We could continue listing functions for days, since some proteins (by themselves or associated with other compounds) They are transporters of substance through the bloodstream, they have motor functions, they give coloring to living beings, they are an energy reserve and many more functionalities. In summary: practically all biological processes require the presence of proteins.

Proteins and nutrition

The World Health Organization (WHO) and the Food and Agriculture Organization of the United Nations (FAO) indicate that 10 to 15% of an individual's necessary daily energy must come from proteins directly. This value varies depending on the needs and requirements of the person in question, because for For example, an athlete with high muscle development may need to increase this intake to 35%.

But beware: medical organizations like the Mayo Clinic advise us that consuming more than two grams of protein per kilo of weight of the individual begins to be excessive, which can translate into liver and kidney problems in the long run term. In any case, this type of pathology should not concern the general population, since consuming such a high percentage of protein is practically impossible unless supplements are used.

Contrary to what certain sectors of the population believe, not only meat and animal products have protein.

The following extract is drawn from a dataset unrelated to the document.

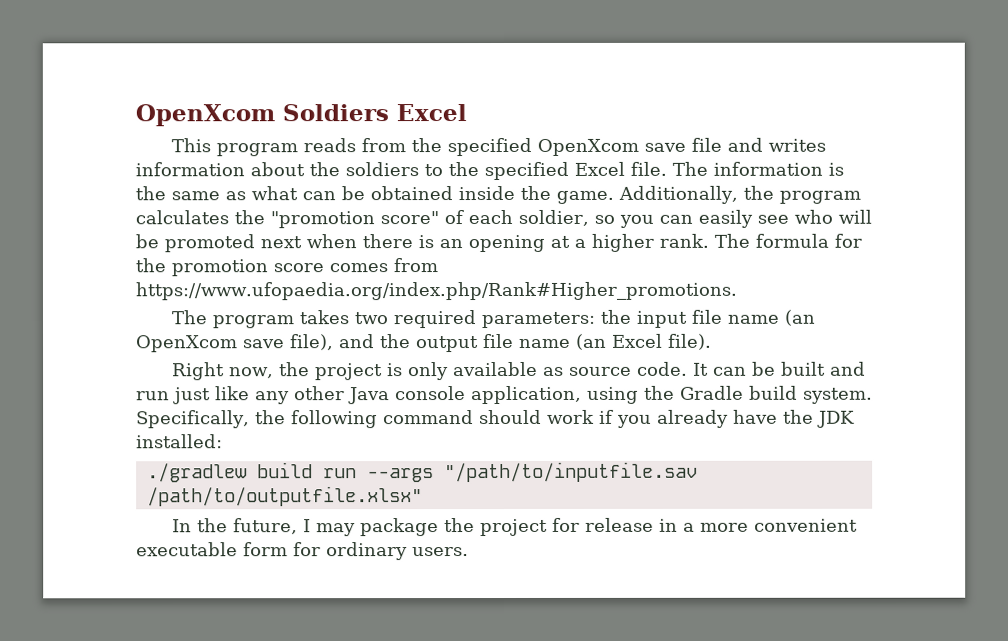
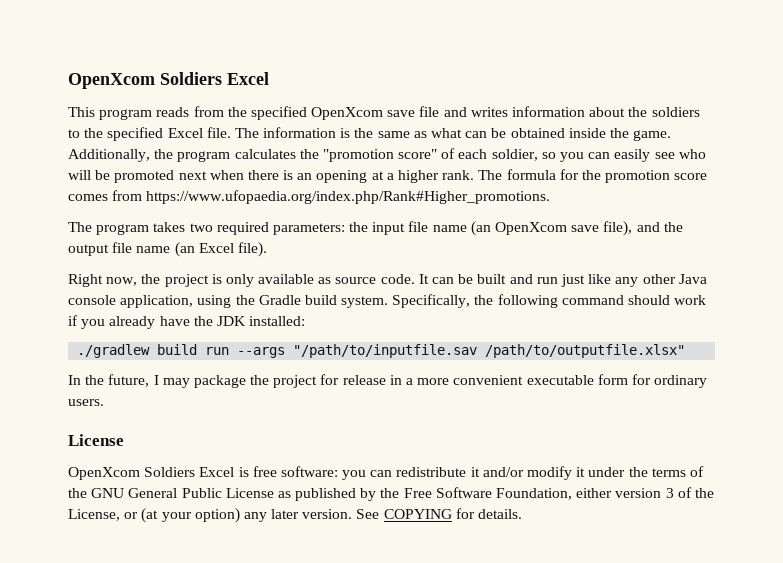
  In the future, I may package the project for release in a more convenient executable form for ordinary users.
+ License
+ OpenXcom Soldiers Excel is free software: you can redistribute it and/or modify it under the terms of the GNU General Public License as published by the Free Software Foundation, either version 3 of the License, or (at your option) any later version. See COPYING for details.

For example, 100 grams of lentils have 9 grams of pure protein. It is true that meat has a higher proportion (25 grams per 100 grams of fillet), but it is possible to obtain all the necessary protein intake without resorting to meat products.

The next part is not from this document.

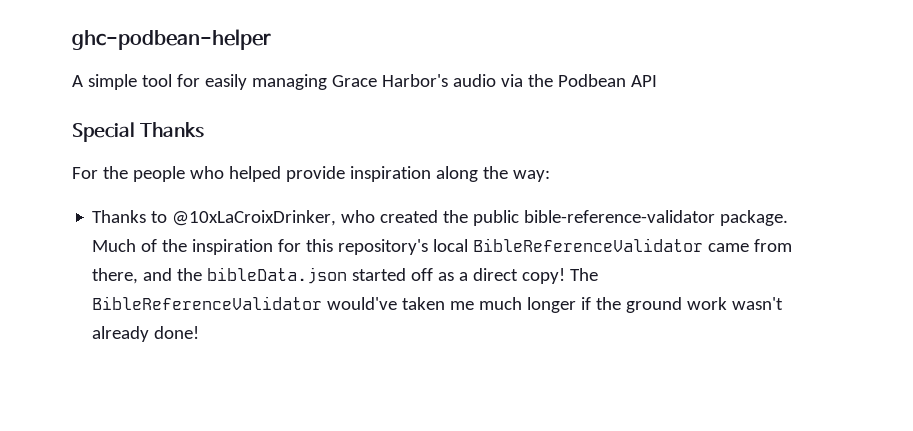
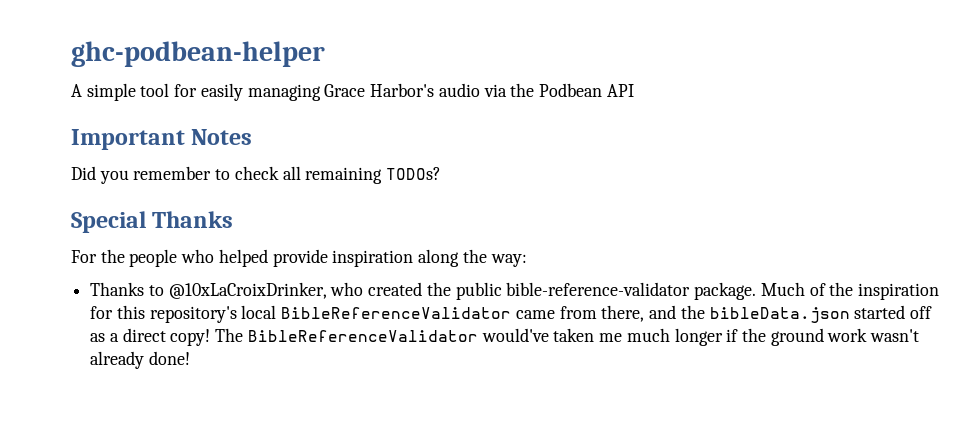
+ Important Notes
+ Did you remember to check all remaining TODOs?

Protein is present in a wide range of foods, whether of animal or plant origin: fish, red meat, chicken, turkey, eggs, milk, nuts, soy, oatmeal and many others more food. So that, the source of obtaining and the modulation of the diet based on protein intake completely depends on the values ​​and needs of each one.

Resume

As we have seen, there is enough information available on proteins to write several books. From a biological point of view they make up the majority of the organic components of the tissues of living beings and fulfill a number of countless functions in our body. They also have a characteristic structure based on amino acids, universal compounds that encode their functionality and nature according to the order they present in the linear chain.

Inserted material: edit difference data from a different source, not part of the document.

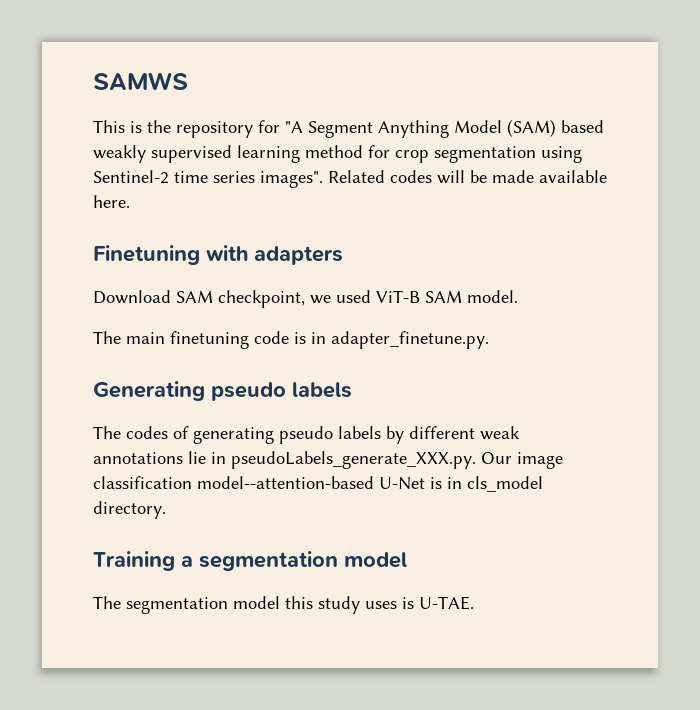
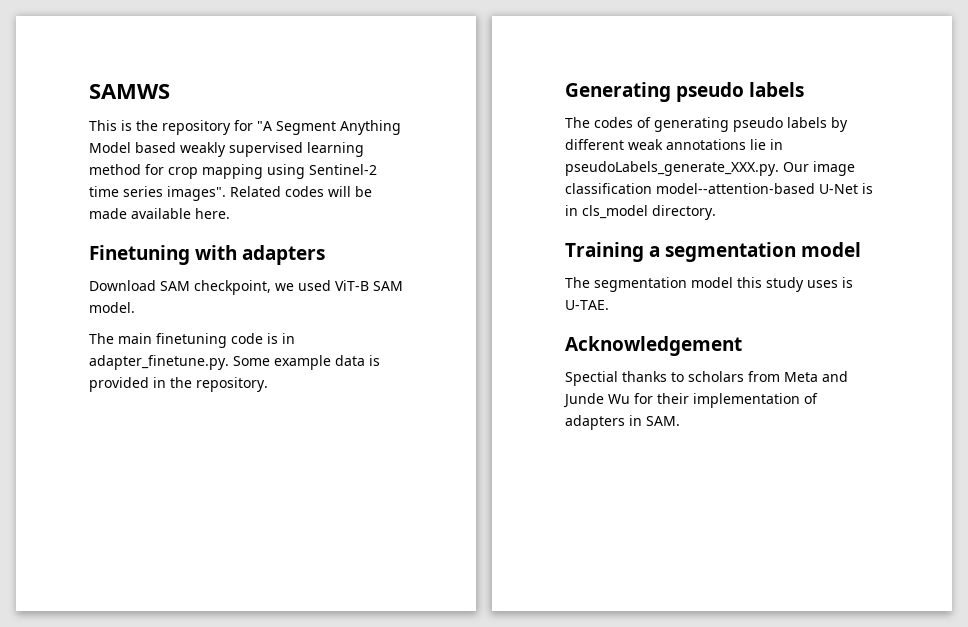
- This is the repository for "A Segment Anything Model (SAM) based weakly supervised learning method for crop segmentation using Sentinel-2 time series images".
+ This is the repository for "A Segment Anything Model based weakly supervised learning method for crop mapping using Sentinel-2 time series images".
- The main finetuning code is in adapter_finetune.py.
+ The main finetuning code is in adapter_finetune.py. Some example data is provided in the repository.
+ Acknowledgement
+ Spectial thanks to scholars from Meta and Junde Wu for their implementation of adapters in SAM.

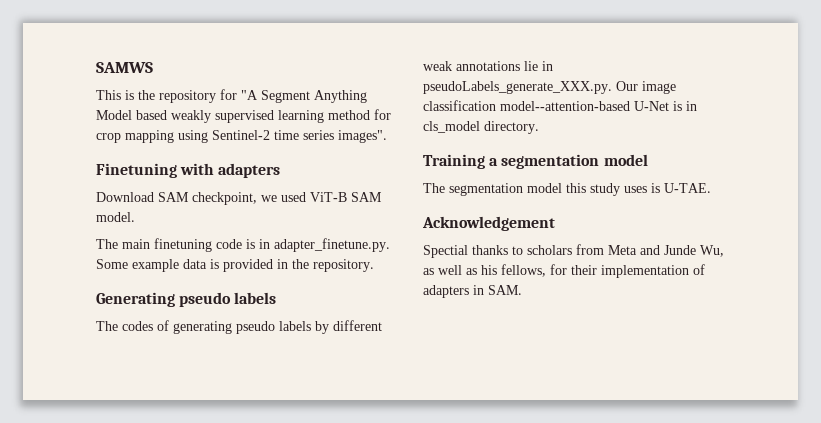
- Related codes will be made available here.
- Spectial thanks to scholars from Meta and Junde Wu for their implementation of adapters in SAM.
+ Spectial thanks to scholars from Meta and Junde Wu, as well as his fellows, for their implementation of adapters in SAM.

Finally, we have also shown you the importance of protein intake in the human diet and what foods are rich in it. Of course, we are facing a biomolecule and macronutrient (along with fats and carbohydrates) without which we could not live.

Bibliographic references:

  • Are you consuming too much protein? Mayoclinic. Picked up on October 13 in https://newsnetwork.mayoclinic.org/discussion/esta-consumiendo-demasiada-proteina/
  • Some facts about proteins, radychildren.org (San Diego Hospital). Picked up on October 13 in https://www.rchsd.org/health-articles/algunos-datos-sobre-las-protenas/
  • Guidelines on Nutrition Labeling (FAO). Picked up on October 13 in http://www.fao.org/ag/humannutrition/33311-065a023f960ba72b7291fb0bc07f36a3a.pdf
  • FAO and WHO present an expert report on diet, nutrition and prevention of chronic diseases (WHO). Picked up on October 13 in https://www.who.int/mediacentre/news/releases/2003/pr32/es/#:~:text=La%20ingesta%20de%20prote%C3%ADnas%20recomendada, and% 20el% 20control% 20del% 20weight.
  • Proteins, Nutrition and Dietetics Manual of the Complutense University of Madrid. Picked up on October 13 in https://www.ucm.es/data/cont/docs/458-2013-07-24-cap-5-proteinas.pdf
  • I continued, M. (2011). Structure and properties of proteins.
  • Suárez López, M. M., Kizlansky, A., & López, L. B. (2006). Evaluation of the quality of proteins in food by calculating the amino acid score corrected for digestibility. Hospital Nutrition, 21 (1), 47-51.